Stored items from a collection:
* * * * * * * * *

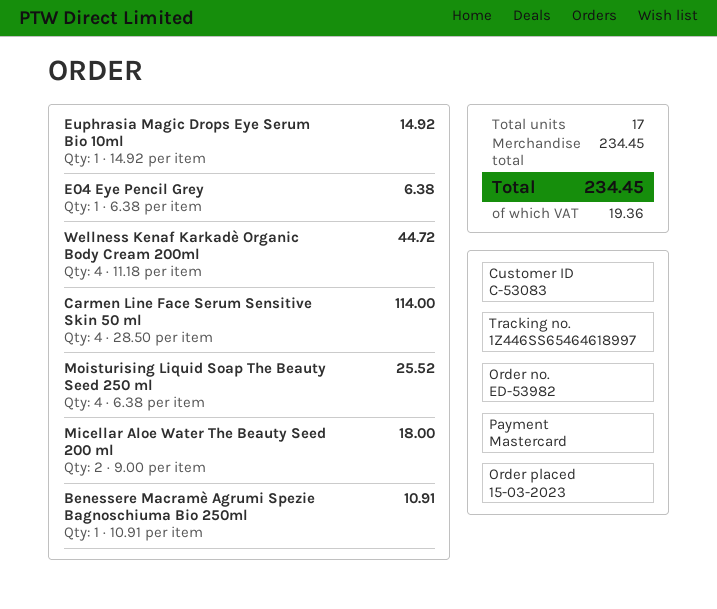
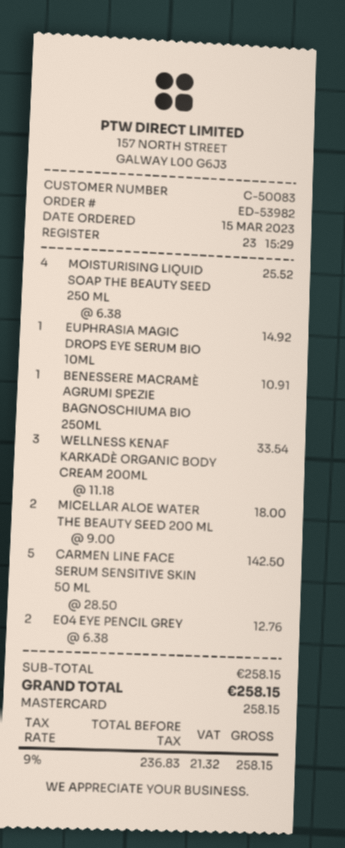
customer number: C-53083 -> C-50083
E04 Eye Pencil Grey: 1 x 6.38 = 6.38 -> 2 x 6.38 = 12.76
Wellness Kenaf Karkadè Organic Body Cream 200ml: 4 x 11.18 = 44.72 -> 3 x 11.18 = 33.54
Carmen Line Face Serum Sensitive Skin 50 ml: 4 x 28.50 = 114.00 -> 5 x 28.50 = 142.50
subtotal: 234.45 -> 258.15
tax: 19.36 -> 21.32
total: 234.45 -> 258.15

* * * * * * * * *

What is expected
Please print the data above once more, exactly and without images.

Exercise solution
customer number: C-53083 -> C-50083
E04 Eye Pencil Grey: 1 x 6.38 = 6.38 -> 2 x 6.38 = 12.76
Wellness Kenaf Karkadè Organic Body Cream 200ml: 4 x 11.18 = 44.72 -> 3 x 11.18 = 33.54
Carmen Line Face Serum Sensitive Skin 50 ml: 4 x 28.50 = 114.00 -> 5 x 28.50 = 142.50
subtotal: 234.45 -> 258.15
tax: 19.36 -> 21.32
total: 234.45 -> 258.15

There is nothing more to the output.